Obama takes office as the recession spreads around the world.

Royal Bank of Scotland Group Plc said yesterday it may post a loss of as much as 28 billion pounds ($39.7 billion), the most ever by a U.K. company. The U.S. government on Jan. 16 granted Bank of America Corp., the largest U.S. bank by assets, $138 billion in investments and guarantees.

Concern that the recession is spreading sent the MSCI Asia Pacific Index of regional shares down 2.5 percent, snapping a two-day gain.

The cost of protecting bonds in Asia and the Pacific against default increased. The Markit iTraxx Australia index of credit-default swaps rose 15 basis points to 3.25 percentage points, Citigroup Inc. prices show. Credit-default swaps, contracts to protect against or speculate on default, pay the buyer face value if a company fails to adhere to its debt agreements.

Help From Fed

Treasury investors are betting on some help from the Federal Reserve this year.

Central bank officials say they may buy Treasury debt, which helps determine rates on everything from mortgages to auto loans, to prevent borrowing costs from rising and delaying the economic recovery.

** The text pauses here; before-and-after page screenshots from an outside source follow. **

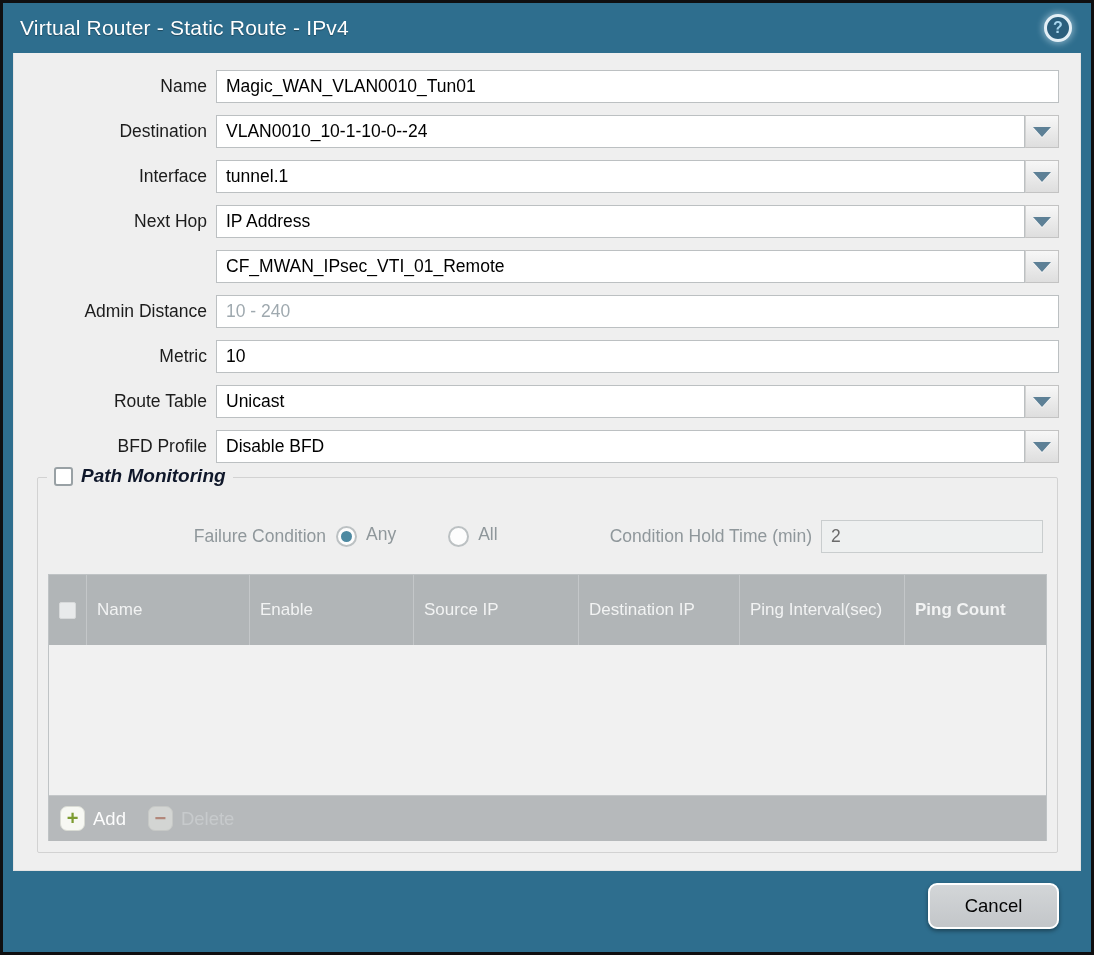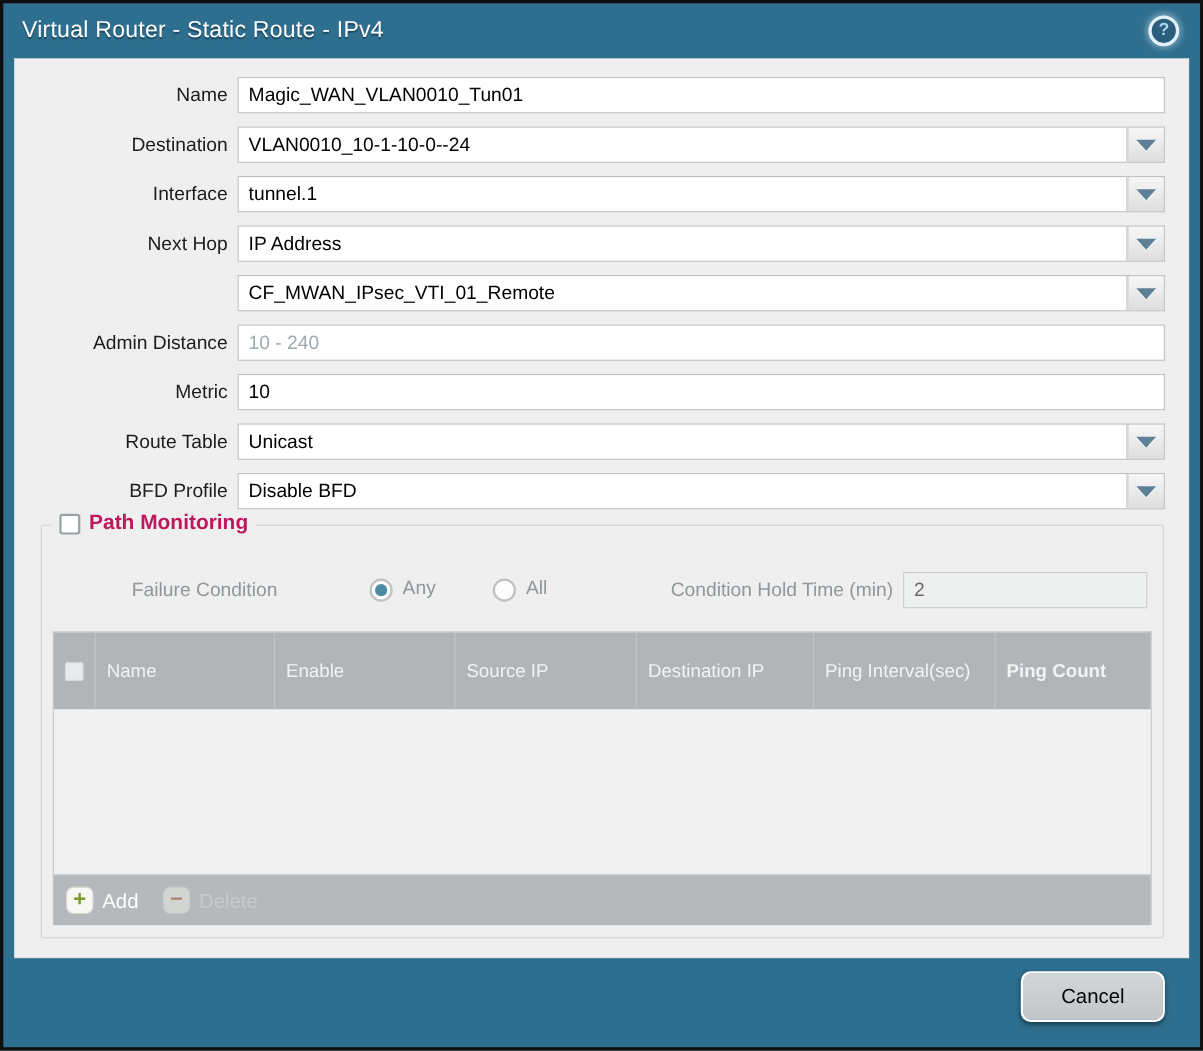--- a/index.html
+++ b/index.html
@@ -63,7 +63,7 @@
     width:19px; height:19px; background:#ffffff; border:2px solid #99a1a5;
     border-radius:3px; cursor:pointer;
   }
-  .legend .ltext { font-size:19px; font-weight:bold; color:#be185d; }
+  .legend .ltext { font-size:19px; font-weight:bold; color:#0f172a;font-style:italic; }
   .cond-row { display:flex; align-items:center; height:33px; margin:6px 6px 0 0; }
   .cond-label { width:290px; text-align:center; color:#8f979b; font-size:17.5px; padding-right:10px; }
   .radio { width:21px; height:21px; border-radius:50%; background:#fdfdfd;

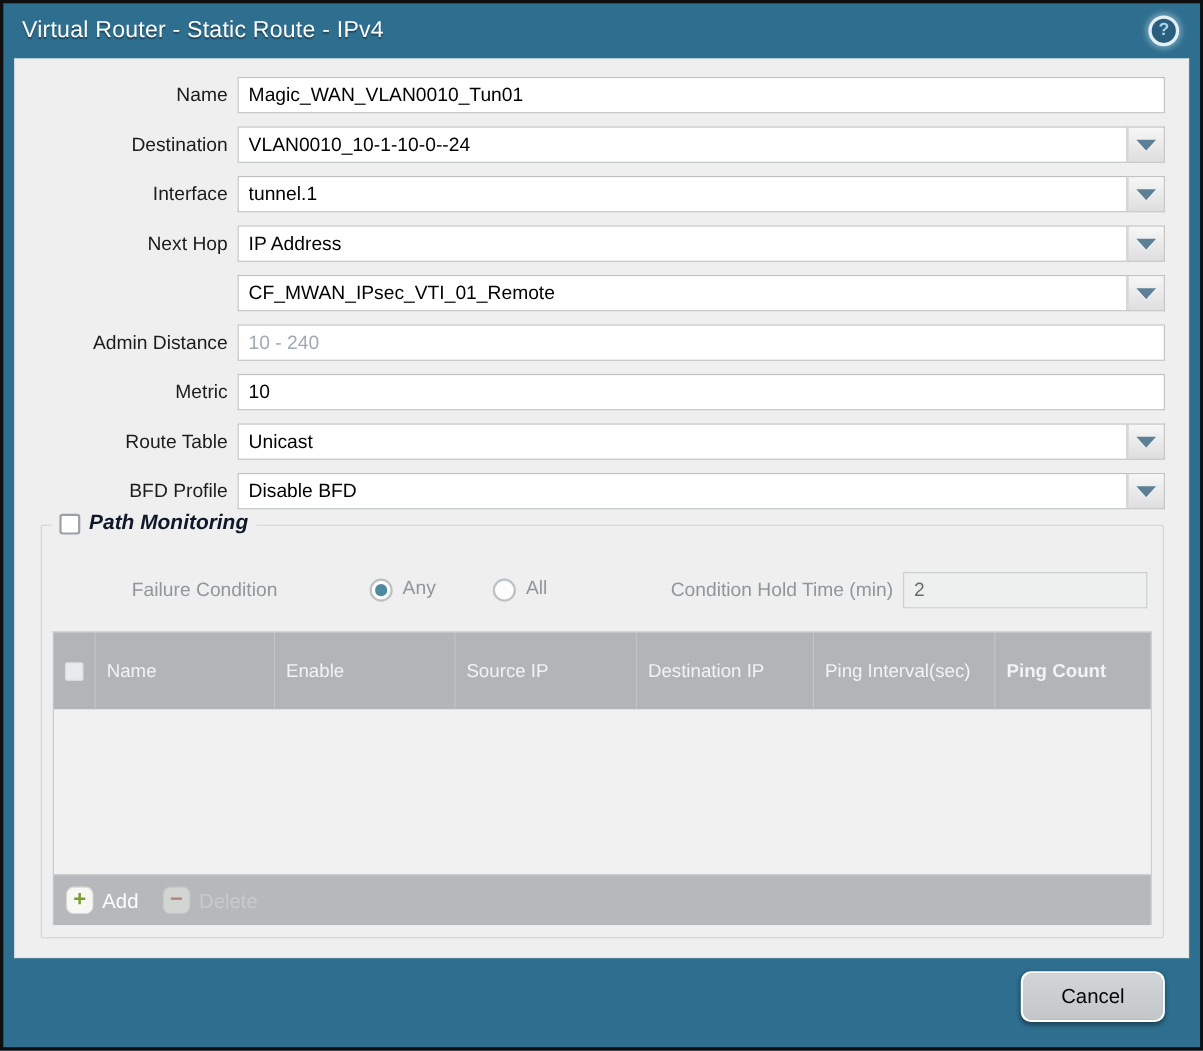--- a/index.html
+++ b/index.html
@@ -65,7 +65,7 @@
   }
   .legend .ltext { font-size:19px; font-weight:bold; color:#0f172a;font-style:italic; }
   .cond-row { display:flex; align-items:center; height:33px; margin:6px 6px 0 0; }
-  .cond-label { width:290px; text-align:center; color:#8f979b; font-size:17.5px; padding-right:10px; }
+  .cond-label { width:290px; text-align:right; color:#8f979b; font-size:17.5px; padding-right:10px; }
   .radio { width:21px; height:21px; border-radius:50%; background:#fdfdfd;
     border:2px solid #bcc1c3; display:inline-flex; align-items:center; justify-content:center;
     cursor:pointer; flex:none; }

Speculation that the purchases will start within days helped spark a rally last week in debt due in 10 years or more.

“There is no point in fighting the Fed,” said Piyush Goyal, an interest-rate derivatives strategist in New York at Barclays Capital Inc., one of the 17 primary dealers that trade directly with the central bank. “If for whatever possible reasons, 10-year and 30-year Treasury yields start rising, the Fed will come in and purchase these securities.”

Yields suggest some parts of the credit market are starting to thaw after a rout last year.

TED Spread

The difference between what banks and the Treasury pay to borrow money for three months, the so-called TED spread, narrowed to 1.02 percentage points from 4.64 percentage points on Oct. 10. Last year’s figure was the highest since Bloomberg began compiling the data in 1984.

The London interbank offered rate, or Libor, for three- month dollar loans fell to 1.13 percent from 4.82 percent in October.

“Governments of the leading countries are making a massive bailout of the banking sector,” said Hiroyuki Bando, chief manager for fixed income, equities and currencies in Tokyo at Mitsubishi UFJ Trust & Banking Corp., which oversees the equivalent of $200 billion and invests on behalf of Japan’s biggest bank. “There’s no reason to buy Treasuries. We can wait.”

The 10-year yield may approach 2.5 percent this week, Bando said, rising from a record low of 2.04 percent in December.

Two-year rates were little changed at 0.73 percent, versus the low of 0.60 percent set last month.